Madu insisted “the current Biafran struggle will continue to unfold confusing methods for the Nigerian leadership.
“No man can crush Biafra because God, history and humanity are on our side.”
The MASSOB leader also reminded the president that the arrest and detention of the leader of the Indigenous People of Biafra (IPOB), Nnamdi Kanu, Lotachukwu Okoli and a host of others, “as well as the killing, persecution, prosecution, mesmerisation, suppression and oppression of Biafrans cannot quench the agitation.
“It must also be noted that the current clampdown of non-violent, unarmed agitators for self rule, only worsens the problem.

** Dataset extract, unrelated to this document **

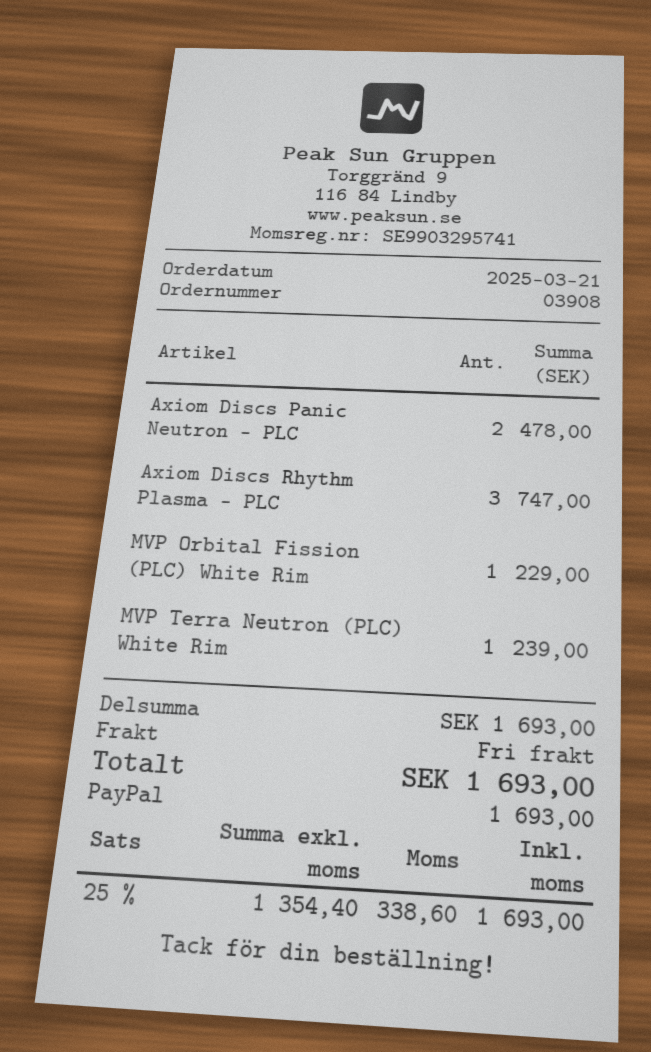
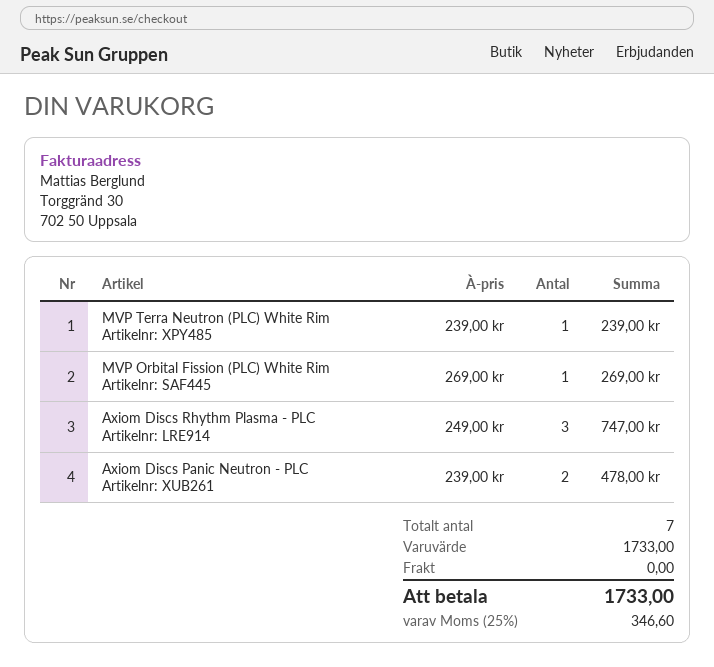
MVP Orbital Fission (PLC) White Rim: 1 for 229.00 -> 1 for 269.00
subtotal: 1693.00 -> 1733.00
tax: 25% = 338.60 -> 25% = 346.60
total: 1693.00 -> 1733.00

“Any group whose stock in trade is to consign another to second class status, or denies another their full rights, including autonomy to political, cultural and economic development, is just as guilty of colonialism.”
Madu rejected claims that Nigeria’s problem is engineered by those agitating for an independent Biafra, but, quickly noted that “the Nigerian state, as presently constituted, is the problem with Nigeria.
“Biafran agitation is only a reaction to the many injustices, exclusions, second class citizenship, born-to-rule philosophy, marginalisation and other forms of inequity and inequality that characterise the Nigerian state.”
On Tuesday, Buhari told corps members from the South East to “tell your colleagues who want Biafra to forget about it.
“We were made by our leaders to go and fight Biafra, not because of money or oil, because oil was not a critical factor then, but, because of one Nigeria.
“So, if leadership at various levels failed, it was not the fault of the rest of Nigerians who have no quarrel with one another.
“So, please, tell your colleagues that we must be together to build this country. It is big enough for us and potentially big enough in terms of resources.
“Those who work hard will earn a respectable living. I have seen this country; I fought for this country and I will continue to work for the unity of this country.”